One example is what I call a Catalytic Contingency Contract. Let's say
NASA needs a laboratory for long-term research. The government, rather
than building or contracting a module as was done on the international
space station program, would instead offer to lease a certain number of
square feet for an extended period from the first private developer who
demonstrates the capability to provide it.
This lease would be part of an overall package designed to make it so
sweet a deal that the firm and its investors would be able to see past
any potential risks. Such a contract would include: The right of the
developer to rent out any volume beyond the government's to anyone it
pleases at whatever rate it chooses; the right to own all intellectual
property it may develop while building the facility; the right to sell
any advertising based on its contract and involvement in the project;
and freedom from any taxes it might be assessed on profits realized
from any activities generated by the project.
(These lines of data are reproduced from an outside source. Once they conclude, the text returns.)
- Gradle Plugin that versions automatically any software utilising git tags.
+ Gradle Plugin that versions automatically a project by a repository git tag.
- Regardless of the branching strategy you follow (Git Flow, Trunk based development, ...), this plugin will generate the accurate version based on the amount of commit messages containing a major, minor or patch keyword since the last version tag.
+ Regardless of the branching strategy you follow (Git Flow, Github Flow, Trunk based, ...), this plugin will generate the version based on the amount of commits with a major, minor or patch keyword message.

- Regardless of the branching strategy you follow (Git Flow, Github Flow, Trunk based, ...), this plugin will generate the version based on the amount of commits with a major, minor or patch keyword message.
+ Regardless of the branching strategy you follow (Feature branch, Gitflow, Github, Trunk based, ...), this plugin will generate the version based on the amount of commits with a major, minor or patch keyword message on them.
The privately funded new space firms will push into space if the money
continues to flow and it doesn't turn out to be a billionaire's fad.
NASA eventually might be able to spend billions and get something or
someone to the Moon in a couple of decades -- if politicians and
presidents continue their support.
For now NASA has billions of dollars and a mandate to push outward into
space, but it needs a partner that thinks outside the box. The new
space firms live outside of the box and if given the right support they
could accelerate the push into space and make it permanent.
Last year both the government and the people said they want to open
space. Working separately the public and private sectors might be able
to stagger and stumble into the future, or they might trip and fall
back into the past. Together, using the strengths of each, we can
create an amazing future and take the first strong steps now. I don't
know about you, but I don't want to wait any longer.